For the Want of a Nail – Part 2: Aligning Data Center AI Storage with The Needs of AI Workloads
- For the Want of a Nail Part 1 – How Infrastructure May Be Limiting AI Adoption
- For the Want of a Nail – Part 3 – AI Depends on Large Scale Storage
- For the Want of a Nail – Part 4 – Want AI? You’ll Need a Modular Approach to Maximize GPU Performance
- For the Want of a Nail – Part 5 – Enabling AI For Organizations Of All Sizes
As I discussed in my previous blog, Artificial Intelligence (AI) fundamentally changes business processes and provides potentially life altering results by unleashing the latent knowledge deep within an organization’s data stores. Of course, discovering latent knowledge requires an aggressive approach to find, unlock, and leverage its associated business value. In other words, there is a lot of work associated with AI — it’s more than just having the right applications — it’s about having the right infrastructure that can cost-effectively support them.

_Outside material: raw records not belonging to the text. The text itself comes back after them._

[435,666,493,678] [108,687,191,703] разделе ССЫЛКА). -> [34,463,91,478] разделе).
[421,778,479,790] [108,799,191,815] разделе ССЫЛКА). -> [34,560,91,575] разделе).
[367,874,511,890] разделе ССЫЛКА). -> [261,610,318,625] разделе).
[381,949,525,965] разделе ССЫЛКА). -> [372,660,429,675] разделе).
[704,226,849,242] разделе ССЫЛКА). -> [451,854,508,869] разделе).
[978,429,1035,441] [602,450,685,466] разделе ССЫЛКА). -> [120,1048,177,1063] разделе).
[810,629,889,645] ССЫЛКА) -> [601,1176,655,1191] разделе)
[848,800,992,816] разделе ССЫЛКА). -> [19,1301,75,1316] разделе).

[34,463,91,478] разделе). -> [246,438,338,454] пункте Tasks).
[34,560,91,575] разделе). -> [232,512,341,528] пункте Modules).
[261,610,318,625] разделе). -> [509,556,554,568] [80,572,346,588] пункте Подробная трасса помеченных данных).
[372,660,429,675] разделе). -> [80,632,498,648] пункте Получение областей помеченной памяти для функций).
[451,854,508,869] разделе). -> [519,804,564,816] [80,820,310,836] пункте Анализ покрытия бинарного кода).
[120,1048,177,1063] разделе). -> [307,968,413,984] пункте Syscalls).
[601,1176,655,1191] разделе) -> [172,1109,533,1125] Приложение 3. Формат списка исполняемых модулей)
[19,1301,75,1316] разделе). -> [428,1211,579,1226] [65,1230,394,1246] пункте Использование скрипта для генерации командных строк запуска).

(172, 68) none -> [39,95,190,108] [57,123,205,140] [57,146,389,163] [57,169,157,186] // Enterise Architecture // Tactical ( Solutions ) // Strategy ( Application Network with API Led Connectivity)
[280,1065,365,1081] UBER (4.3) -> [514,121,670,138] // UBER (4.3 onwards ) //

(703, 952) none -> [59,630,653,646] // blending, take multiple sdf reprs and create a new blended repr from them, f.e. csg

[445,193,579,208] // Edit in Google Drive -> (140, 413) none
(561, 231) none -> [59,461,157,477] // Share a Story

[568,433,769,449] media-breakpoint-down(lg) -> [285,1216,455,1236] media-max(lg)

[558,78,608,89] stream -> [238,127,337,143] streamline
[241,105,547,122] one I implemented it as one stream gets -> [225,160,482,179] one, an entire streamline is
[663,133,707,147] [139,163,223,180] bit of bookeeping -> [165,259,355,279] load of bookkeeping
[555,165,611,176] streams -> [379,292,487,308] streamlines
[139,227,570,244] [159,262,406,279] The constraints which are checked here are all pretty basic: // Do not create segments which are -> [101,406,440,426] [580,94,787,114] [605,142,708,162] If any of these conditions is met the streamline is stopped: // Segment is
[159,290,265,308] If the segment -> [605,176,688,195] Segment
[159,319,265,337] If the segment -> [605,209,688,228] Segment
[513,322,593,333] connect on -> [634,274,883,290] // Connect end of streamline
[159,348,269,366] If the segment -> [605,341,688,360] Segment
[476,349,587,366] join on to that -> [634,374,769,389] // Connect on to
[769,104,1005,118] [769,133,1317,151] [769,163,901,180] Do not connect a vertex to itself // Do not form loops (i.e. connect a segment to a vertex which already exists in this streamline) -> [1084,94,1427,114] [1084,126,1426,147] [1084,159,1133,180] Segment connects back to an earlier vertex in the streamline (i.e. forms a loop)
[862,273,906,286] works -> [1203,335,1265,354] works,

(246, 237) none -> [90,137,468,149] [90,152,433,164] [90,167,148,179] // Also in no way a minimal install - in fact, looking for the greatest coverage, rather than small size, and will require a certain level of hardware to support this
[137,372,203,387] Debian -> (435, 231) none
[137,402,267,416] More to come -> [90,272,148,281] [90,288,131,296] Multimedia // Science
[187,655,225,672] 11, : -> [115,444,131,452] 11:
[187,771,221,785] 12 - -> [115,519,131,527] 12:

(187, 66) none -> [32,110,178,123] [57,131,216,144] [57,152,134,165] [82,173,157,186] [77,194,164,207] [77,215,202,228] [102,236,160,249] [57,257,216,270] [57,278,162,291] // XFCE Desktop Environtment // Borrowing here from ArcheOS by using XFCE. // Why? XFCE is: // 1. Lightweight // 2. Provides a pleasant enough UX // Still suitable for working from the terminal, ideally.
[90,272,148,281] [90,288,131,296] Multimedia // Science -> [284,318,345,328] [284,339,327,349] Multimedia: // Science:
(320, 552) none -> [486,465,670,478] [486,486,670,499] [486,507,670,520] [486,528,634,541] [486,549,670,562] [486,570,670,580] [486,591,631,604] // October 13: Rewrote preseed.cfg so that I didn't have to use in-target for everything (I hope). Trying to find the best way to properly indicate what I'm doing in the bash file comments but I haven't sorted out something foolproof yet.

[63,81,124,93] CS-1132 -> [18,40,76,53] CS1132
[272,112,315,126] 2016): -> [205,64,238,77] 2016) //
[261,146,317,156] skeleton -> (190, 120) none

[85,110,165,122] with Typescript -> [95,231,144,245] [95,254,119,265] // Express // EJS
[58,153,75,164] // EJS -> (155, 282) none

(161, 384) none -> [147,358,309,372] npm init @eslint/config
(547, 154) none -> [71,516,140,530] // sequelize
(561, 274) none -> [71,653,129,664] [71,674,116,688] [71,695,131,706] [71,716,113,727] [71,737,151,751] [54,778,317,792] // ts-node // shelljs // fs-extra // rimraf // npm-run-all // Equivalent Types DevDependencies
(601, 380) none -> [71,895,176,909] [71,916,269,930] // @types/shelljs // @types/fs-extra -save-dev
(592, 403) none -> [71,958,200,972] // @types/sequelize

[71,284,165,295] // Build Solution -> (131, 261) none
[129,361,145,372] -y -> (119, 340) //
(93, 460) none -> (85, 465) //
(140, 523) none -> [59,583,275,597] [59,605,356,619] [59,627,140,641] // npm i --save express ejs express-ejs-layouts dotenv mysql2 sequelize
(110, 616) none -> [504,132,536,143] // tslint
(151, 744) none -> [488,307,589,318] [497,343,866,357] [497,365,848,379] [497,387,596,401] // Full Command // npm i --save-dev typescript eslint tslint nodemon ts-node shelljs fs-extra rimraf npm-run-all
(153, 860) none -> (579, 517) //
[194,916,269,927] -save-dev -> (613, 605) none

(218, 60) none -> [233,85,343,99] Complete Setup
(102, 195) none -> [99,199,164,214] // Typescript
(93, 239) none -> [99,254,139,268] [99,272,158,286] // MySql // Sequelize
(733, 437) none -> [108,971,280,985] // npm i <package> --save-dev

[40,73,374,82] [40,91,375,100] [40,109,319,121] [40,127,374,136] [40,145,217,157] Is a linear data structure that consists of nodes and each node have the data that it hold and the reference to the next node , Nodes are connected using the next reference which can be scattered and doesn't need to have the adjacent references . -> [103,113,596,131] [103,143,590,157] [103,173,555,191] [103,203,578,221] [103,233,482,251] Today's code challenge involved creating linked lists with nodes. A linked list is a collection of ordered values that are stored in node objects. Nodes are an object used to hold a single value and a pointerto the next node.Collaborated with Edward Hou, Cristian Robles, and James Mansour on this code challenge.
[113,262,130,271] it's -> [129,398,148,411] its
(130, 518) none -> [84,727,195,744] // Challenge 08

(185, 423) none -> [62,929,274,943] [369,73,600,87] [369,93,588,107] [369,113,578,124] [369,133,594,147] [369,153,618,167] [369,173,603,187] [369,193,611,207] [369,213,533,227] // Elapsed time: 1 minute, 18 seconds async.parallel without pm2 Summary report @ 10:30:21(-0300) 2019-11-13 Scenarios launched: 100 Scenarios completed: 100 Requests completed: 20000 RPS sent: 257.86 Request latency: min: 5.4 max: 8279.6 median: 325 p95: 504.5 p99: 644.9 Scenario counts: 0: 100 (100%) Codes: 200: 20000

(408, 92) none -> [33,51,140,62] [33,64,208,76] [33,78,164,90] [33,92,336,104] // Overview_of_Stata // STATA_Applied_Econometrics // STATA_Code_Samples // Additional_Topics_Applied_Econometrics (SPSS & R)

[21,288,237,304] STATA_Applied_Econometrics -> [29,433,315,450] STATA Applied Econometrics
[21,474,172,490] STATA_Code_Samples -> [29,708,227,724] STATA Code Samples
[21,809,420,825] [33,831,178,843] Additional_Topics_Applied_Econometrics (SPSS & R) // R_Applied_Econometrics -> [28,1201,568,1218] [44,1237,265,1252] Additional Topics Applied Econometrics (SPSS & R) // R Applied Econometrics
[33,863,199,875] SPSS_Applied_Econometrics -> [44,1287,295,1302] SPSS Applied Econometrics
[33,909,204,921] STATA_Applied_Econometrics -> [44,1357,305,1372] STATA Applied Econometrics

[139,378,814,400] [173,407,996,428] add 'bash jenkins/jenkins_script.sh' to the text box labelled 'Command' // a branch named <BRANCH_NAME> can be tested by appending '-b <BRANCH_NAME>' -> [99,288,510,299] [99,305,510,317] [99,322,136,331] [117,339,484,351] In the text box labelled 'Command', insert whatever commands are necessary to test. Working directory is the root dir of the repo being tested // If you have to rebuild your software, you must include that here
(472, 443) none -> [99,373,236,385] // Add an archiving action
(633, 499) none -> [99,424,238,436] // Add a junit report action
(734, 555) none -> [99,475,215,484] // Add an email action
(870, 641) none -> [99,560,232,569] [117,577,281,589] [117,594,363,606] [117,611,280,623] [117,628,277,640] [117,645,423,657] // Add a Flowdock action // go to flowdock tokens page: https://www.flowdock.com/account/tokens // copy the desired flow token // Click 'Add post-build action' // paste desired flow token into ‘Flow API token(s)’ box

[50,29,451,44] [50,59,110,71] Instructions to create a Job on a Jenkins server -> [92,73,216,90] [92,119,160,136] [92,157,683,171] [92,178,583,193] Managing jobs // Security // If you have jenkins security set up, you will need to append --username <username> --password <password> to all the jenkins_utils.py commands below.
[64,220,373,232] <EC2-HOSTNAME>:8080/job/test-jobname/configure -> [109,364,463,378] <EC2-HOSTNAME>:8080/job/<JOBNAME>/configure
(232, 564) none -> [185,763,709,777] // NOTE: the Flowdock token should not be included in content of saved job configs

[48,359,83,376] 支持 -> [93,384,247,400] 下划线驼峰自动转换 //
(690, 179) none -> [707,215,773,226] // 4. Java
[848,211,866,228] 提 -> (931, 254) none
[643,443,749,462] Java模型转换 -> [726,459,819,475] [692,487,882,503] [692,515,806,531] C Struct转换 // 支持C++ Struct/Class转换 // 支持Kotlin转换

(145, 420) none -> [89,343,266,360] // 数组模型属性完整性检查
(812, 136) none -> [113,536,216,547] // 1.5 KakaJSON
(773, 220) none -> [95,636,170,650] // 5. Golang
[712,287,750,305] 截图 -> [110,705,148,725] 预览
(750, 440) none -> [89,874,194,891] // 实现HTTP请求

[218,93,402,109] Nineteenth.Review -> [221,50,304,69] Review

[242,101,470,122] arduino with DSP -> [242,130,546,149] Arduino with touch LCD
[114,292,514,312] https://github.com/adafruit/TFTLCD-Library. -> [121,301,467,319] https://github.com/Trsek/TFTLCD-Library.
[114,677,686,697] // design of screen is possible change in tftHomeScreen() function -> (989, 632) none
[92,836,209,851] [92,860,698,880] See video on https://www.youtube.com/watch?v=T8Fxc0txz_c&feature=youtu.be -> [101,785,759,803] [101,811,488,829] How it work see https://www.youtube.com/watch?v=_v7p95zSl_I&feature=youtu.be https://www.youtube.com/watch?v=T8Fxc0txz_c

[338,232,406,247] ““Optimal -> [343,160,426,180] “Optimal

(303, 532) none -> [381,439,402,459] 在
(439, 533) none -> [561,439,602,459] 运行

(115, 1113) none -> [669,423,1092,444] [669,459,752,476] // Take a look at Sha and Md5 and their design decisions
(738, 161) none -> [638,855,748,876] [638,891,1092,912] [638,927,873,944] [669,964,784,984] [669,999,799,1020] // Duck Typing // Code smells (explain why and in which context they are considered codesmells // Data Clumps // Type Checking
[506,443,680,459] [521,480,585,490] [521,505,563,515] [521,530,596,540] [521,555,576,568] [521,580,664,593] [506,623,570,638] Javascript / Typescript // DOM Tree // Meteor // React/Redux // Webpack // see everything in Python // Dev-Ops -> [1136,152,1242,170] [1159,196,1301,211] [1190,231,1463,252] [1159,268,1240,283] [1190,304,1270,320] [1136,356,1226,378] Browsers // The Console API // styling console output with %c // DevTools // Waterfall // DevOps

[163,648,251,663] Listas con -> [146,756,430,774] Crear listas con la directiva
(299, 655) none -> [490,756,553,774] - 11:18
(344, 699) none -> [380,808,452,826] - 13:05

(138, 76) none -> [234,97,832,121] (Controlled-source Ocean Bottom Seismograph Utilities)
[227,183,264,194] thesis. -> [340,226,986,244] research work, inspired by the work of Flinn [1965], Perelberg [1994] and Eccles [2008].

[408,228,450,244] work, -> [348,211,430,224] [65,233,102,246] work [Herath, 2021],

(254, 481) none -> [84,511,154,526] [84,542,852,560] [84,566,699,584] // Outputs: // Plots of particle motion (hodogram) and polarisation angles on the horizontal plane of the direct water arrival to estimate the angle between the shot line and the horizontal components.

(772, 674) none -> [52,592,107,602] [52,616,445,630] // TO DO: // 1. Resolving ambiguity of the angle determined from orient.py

Deploying AI in data centers challenges existing network, computer, and AI storage infrastructures with workloads that are parallel in nature with interrelated activities that continuously act as feedback loops to one another. According to Topbots[1], there are twelve essential categories of AI vendors: business intelligence, productivity, customer management, HR & talent, B2B sales & marketing, consumer marketing, finance & operations, digital commerce, data science, engineering, and industrials & manufacturing. As you might imagine, unlocking knowledge (and business advantage) requires sifting through lots of data, and perhaps across formerly siloed disciplines. If your storage and data center administrators are already pushed to the limit maintaining the status quo, just imagine their reaction to the needs of AI.
The key design consideration for AI storage infrastructure is the ability to deliver high bandwidth with low latency for both small and large files. Consider an AI workload that supports the monitoring and maintenance of industrial equipment. This entails periodically reading log files, which themselves are usually small in size. Yet the aggregated log data for all the equipment on the shop floor, if not multiple sites, could yield a huge data set. Conversely, an image/pattern recognition workload might be examining hours of surveillance data searching for the moment when the unauthorized removal of an item from the premises occurred.
Another example involves self-driving cars, which require real-time processing of image and censor data to help navigate common driving hazards such as roadway construction, traffic, emergency vehicles, and poor driving conditions. While much of this data and its processing will occur in-vehicle, a great deal of data will also need to be transferred and stored for use later by manufacturers to improve decision making algorithms and by insurance companies for liability purposes. Consider for a moment the volume of data that would be generated by a fleet of delivery vehicles or rental cars; it’s easy to see the impact on such as enterprise.
This raises an issue beyond file size and AI storage capacity. In traditional environments, compute and data are typically housed in a centralized data center. Therefore, the distance and hence latency of interconnections can be quite low. However, the Internet of Things (IoT) is predicated upon data that can be distributed far away from compute resources. For real-time applications, low latency is essential for smooth operations. The highly distributed and parallel nature of AI applications demand high bandwidth at low latency, regardless of file size and location.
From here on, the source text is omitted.